START STORED DATA

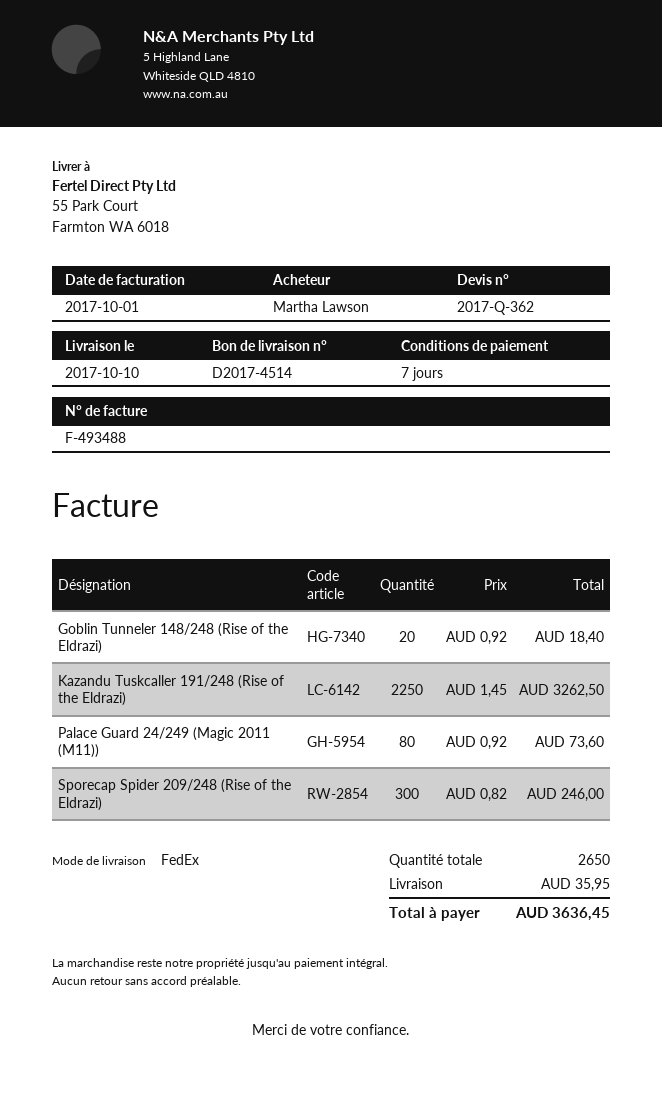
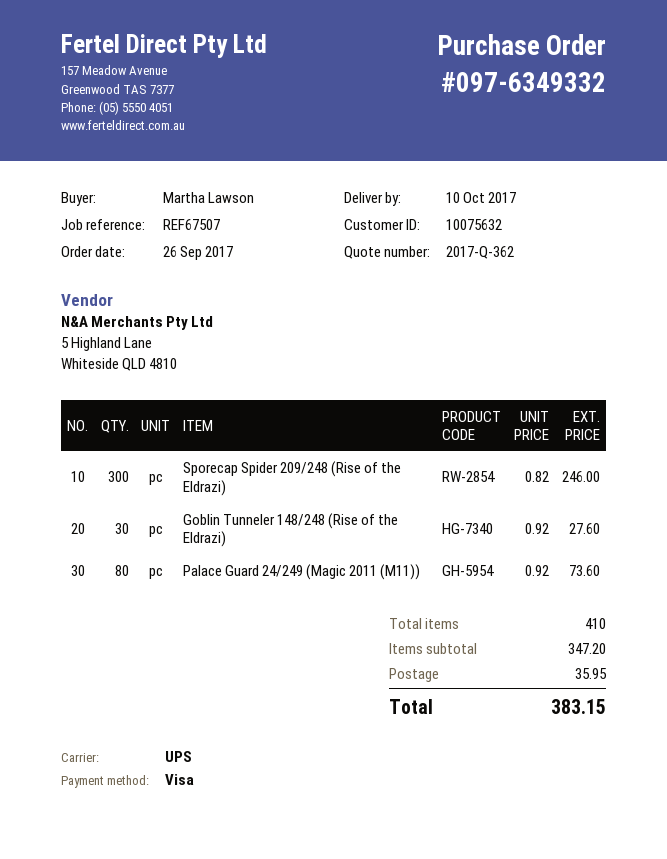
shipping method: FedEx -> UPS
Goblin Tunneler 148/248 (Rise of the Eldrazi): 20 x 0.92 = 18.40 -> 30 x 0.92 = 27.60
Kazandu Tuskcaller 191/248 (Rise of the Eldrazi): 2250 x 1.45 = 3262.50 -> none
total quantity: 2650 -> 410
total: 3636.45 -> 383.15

END STORED DATA
START STORED DATA

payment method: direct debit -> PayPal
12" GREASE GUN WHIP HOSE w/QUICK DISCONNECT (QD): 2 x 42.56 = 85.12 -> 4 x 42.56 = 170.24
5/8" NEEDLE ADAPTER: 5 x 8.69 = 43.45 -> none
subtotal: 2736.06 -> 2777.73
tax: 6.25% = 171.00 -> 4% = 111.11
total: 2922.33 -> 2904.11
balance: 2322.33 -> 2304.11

END STORED DATA
START STORED DATA

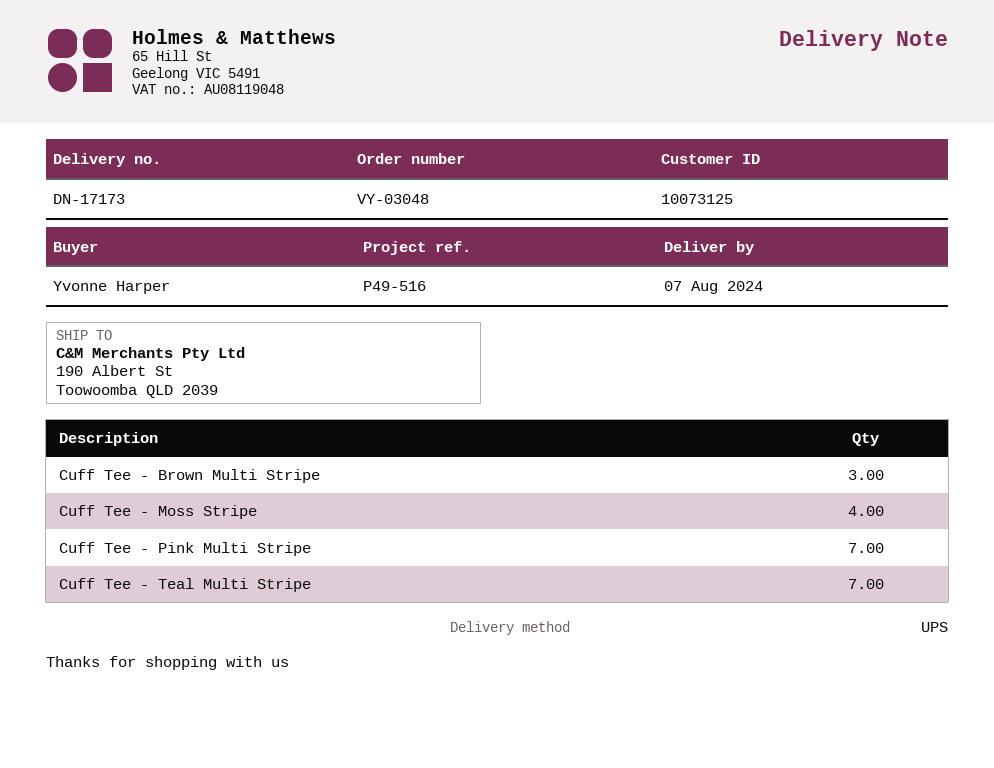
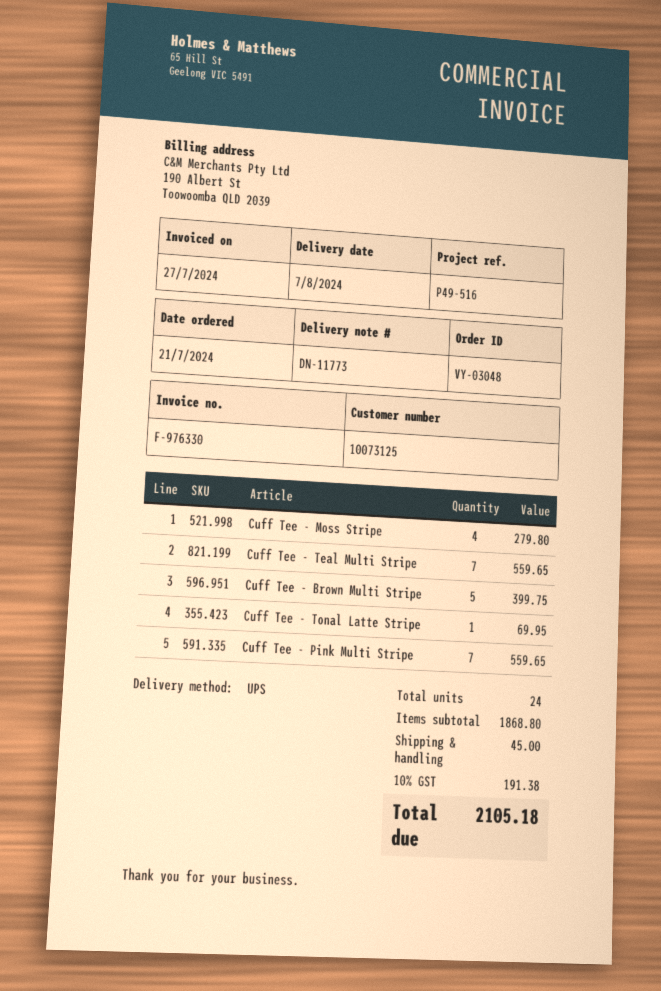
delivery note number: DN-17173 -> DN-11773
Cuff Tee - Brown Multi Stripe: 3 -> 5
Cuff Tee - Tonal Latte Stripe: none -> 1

END STORED DATA

YOUR GOAL: Copy verbatim, from the listing above, each line from the one containing "payment method: direct debit -> PayPal" down to the one containing "balance: 2322.33 -> 2304.11", inclusive.

WORKED SOLUTION:
payment method: direct debit -> PayPal
12" GREASE GUN WHIP HOSE w/QUICK DISCONNECT (QD): 2 x 42.56 = 85.12 -> 4 x 42.56 = 170.24
5/8" NEEDLE ADAPTER: 5 x 8.69 = 43.45 -> none
subtotal: 2736.06 -> 2777.73
tax: 6.25% = 171.00 -> 4% = 111.11
total: 2922.33 -> 2904.11
balance: 2322.33 -> 2304.11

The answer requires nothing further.